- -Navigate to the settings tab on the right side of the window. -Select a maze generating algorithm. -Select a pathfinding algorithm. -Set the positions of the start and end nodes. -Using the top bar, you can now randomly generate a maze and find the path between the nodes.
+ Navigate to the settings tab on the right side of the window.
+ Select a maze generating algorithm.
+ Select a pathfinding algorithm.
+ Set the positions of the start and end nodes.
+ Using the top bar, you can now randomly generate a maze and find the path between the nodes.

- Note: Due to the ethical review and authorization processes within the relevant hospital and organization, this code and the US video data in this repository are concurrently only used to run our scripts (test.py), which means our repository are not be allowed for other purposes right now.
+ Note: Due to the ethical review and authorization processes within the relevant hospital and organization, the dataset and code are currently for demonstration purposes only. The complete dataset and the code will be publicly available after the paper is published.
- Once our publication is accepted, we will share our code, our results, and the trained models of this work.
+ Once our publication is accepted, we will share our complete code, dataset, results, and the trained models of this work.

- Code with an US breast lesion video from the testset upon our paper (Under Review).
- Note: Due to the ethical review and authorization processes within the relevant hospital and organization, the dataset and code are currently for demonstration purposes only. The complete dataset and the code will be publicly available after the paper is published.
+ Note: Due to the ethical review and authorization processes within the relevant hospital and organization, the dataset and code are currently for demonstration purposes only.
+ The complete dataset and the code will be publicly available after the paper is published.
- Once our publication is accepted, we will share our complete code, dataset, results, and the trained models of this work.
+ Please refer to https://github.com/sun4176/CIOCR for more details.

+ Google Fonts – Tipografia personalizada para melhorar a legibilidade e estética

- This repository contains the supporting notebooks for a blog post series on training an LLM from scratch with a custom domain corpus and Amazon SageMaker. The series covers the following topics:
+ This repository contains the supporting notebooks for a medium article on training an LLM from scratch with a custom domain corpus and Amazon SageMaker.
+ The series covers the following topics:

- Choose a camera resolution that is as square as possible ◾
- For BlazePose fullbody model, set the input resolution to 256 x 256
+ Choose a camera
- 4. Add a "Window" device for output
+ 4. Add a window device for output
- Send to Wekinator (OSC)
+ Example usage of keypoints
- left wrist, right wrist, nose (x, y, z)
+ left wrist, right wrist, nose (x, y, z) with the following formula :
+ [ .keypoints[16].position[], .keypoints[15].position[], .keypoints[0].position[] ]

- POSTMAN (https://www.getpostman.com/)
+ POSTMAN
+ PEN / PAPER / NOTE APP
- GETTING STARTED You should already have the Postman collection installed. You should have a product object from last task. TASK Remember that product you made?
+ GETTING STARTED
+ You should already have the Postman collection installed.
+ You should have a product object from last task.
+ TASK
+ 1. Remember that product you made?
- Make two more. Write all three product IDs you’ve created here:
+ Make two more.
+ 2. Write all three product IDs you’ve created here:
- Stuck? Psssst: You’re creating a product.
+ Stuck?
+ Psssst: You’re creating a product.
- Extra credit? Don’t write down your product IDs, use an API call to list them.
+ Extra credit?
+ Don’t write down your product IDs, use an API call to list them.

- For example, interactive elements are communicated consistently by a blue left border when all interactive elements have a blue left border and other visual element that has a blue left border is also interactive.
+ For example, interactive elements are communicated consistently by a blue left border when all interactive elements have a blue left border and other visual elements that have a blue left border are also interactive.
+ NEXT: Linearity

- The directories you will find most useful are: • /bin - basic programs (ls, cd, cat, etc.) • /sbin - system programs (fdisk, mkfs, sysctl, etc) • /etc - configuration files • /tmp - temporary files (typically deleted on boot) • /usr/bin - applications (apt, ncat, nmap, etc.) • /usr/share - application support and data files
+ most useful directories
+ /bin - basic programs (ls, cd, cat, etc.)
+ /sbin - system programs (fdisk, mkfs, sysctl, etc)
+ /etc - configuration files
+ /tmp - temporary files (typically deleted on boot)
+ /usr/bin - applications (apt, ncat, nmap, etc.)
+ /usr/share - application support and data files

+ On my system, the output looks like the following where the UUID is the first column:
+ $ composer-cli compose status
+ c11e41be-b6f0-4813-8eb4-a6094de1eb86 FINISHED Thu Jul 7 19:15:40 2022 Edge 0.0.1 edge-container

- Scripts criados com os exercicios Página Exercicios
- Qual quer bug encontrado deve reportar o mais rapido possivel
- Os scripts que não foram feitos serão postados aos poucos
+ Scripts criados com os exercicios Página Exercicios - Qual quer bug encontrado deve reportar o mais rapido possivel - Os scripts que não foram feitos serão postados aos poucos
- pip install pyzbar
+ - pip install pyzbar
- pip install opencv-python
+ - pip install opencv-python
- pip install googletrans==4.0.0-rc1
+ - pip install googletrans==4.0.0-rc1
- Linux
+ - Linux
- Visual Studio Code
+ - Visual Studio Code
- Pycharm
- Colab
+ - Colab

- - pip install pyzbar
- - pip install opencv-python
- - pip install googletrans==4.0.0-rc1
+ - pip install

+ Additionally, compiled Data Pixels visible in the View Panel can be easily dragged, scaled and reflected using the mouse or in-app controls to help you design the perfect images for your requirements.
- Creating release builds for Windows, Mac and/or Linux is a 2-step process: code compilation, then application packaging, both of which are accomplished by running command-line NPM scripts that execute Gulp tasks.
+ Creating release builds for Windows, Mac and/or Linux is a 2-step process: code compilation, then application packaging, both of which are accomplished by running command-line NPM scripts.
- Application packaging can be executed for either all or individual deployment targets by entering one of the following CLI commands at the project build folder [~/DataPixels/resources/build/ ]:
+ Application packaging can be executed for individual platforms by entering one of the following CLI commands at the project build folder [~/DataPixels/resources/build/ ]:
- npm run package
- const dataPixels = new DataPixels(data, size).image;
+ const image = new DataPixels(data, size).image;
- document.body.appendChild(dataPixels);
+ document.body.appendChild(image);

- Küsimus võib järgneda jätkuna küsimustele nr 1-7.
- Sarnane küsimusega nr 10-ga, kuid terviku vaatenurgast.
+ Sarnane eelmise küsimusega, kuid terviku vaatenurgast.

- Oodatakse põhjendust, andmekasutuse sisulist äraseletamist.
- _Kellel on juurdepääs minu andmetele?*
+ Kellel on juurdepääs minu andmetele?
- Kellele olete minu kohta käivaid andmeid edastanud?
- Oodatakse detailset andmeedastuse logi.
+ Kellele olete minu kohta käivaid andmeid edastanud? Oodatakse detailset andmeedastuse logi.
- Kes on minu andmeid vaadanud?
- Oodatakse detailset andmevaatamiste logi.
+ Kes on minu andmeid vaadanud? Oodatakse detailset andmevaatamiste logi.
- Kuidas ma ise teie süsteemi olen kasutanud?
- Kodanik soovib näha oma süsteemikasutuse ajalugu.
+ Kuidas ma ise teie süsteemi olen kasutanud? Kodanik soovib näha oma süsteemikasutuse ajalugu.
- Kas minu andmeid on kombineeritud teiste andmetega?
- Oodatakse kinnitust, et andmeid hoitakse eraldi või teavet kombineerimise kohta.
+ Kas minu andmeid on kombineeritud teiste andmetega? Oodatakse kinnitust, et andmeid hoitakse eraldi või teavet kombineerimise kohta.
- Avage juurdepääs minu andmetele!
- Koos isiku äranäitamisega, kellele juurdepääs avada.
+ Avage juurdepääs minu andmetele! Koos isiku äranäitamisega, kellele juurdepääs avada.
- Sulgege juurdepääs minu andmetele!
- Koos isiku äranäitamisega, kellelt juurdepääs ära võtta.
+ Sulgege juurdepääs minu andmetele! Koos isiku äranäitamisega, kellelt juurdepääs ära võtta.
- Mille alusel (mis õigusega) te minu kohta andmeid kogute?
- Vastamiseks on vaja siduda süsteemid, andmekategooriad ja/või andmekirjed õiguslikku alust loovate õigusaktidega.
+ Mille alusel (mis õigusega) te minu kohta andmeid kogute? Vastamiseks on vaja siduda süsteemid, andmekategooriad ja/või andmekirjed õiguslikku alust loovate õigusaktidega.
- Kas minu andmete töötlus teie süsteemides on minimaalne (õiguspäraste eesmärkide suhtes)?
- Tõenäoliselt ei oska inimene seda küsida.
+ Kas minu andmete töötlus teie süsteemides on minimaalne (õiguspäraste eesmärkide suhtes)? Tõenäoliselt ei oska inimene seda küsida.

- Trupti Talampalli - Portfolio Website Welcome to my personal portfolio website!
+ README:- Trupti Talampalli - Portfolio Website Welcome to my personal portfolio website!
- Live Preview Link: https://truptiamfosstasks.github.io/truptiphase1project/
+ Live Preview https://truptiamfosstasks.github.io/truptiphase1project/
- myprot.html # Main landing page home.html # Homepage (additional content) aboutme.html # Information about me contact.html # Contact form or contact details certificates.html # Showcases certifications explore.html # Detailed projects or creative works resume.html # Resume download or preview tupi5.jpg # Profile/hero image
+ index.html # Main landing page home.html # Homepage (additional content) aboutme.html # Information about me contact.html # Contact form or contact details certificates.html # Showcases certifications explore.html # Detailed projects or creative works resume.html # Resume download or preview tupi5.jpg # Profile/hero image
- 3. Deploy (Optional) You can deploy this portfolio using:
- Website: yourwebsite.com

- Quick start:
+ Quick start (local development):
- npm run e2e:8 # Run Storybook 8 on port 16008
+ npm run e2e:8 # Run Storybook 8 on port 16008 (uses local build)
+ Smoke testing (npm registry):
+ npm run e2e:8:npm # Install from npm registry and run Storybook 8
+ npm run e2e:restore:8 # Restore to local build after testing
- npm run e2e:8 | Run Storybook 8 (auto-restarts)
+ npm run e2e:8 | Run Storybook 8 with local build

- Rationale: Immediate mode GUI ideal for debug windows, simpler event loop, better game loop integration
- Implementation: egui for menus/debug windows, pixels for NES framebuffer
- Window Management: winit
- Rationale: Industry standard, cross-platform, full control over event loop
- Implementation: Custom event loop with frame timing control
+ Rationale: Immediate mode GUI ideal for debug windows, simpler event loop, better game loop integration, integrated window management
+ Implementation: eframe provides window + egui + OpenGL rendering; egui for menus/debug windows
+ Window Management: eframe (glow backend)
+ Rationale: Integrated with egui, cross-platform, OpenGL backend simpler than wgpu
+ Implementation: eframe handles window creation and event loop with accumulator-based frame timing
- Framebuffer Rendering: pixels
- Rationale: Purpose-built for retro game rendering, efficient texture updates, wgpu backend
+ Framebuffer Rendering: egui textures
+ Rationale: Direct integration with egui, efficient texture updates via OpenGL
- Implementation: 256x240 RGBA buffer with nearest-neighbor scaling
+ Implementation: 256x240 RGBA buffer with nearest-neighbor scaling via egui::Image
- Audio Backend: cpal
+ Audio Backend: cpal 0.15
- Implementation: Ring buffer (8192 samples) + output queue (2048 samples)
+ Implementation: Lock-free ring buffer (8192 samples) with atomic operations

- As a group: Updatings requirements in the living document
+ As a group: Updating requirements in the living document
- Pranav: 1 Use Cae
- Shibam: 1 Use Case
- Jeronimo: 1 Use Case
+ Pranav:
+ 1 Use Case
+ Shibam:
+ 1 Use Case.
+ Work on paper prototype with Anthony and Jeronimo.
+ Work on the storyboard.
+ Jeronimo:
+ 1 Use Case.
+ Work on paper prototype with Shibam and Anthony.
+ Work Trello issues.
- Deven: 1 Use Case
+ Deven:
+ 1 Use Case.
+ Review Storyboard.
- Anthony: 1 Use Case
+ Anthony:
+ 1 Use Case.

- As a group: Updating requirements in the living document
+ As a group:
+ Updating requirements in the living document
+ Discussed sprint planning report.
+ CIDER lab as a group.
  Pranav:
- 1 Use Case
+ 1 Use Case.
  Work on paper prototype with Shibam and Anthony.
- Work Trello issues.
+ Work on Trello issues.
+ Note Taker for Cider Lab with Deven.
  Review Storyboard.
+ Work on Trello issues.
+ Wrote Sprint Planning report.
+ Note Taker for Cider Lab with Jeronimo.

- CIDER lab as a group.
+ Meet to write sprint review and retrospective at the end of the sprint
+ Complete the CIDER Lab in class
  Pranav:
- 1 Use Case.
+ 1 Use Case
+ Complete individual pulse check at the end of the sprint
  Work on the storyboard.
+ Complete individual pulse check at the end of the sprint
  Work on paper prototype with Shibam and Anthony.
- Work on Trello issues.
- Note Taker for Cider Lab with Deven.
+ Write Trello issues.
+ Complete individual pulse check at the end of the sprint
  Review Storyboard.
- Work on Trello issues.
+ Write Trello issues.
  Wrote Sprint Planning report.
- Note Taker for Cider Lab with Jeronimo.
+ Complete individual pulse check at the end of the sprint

· · · ·

* _ASSIGNED TASK_
Within the material above, extract exactly the lines that start at the line containing "Exercicios - Qual" and stop after the line containing "- Creating release", and only those.

* _ANSWER BOX_
+ Scripts criados com os exercicios Página Exercicios - Qual quer bug encontrado deve reportar o mais rapido possivel - Os scripts que não foram feitos serão postados aos poucos
- pip install pyzbar
+ - pip install pyzbar
- pip install opencv-python
+ - pip install opencv-python
- pip install googletrans==4.0.0-rc1
+ - pip install googletrans==4.0.0-rc1
- Linux
+ - Linux
- Visual Studio Code
+ - Visual Studio Code
- Pycharm
- Colab
+ - Colab

- - pip install pyzbar
- - pip install opencv-python
- - pip install googletrans==4.0.0-rc1
+ - pip install

+ Additionally, compiled Data Pixels visible in the View Panel can be easily dragged, scaled and reflected using the mouse or in-app controls to help you design the perfect images for your requirements.
- Creating release builds for Windows, Mac and/or Linux is a 2-step process: code compilation, then application packaging, both of which are accomplished by running command-line NPM scripts that execute Gulp tasks.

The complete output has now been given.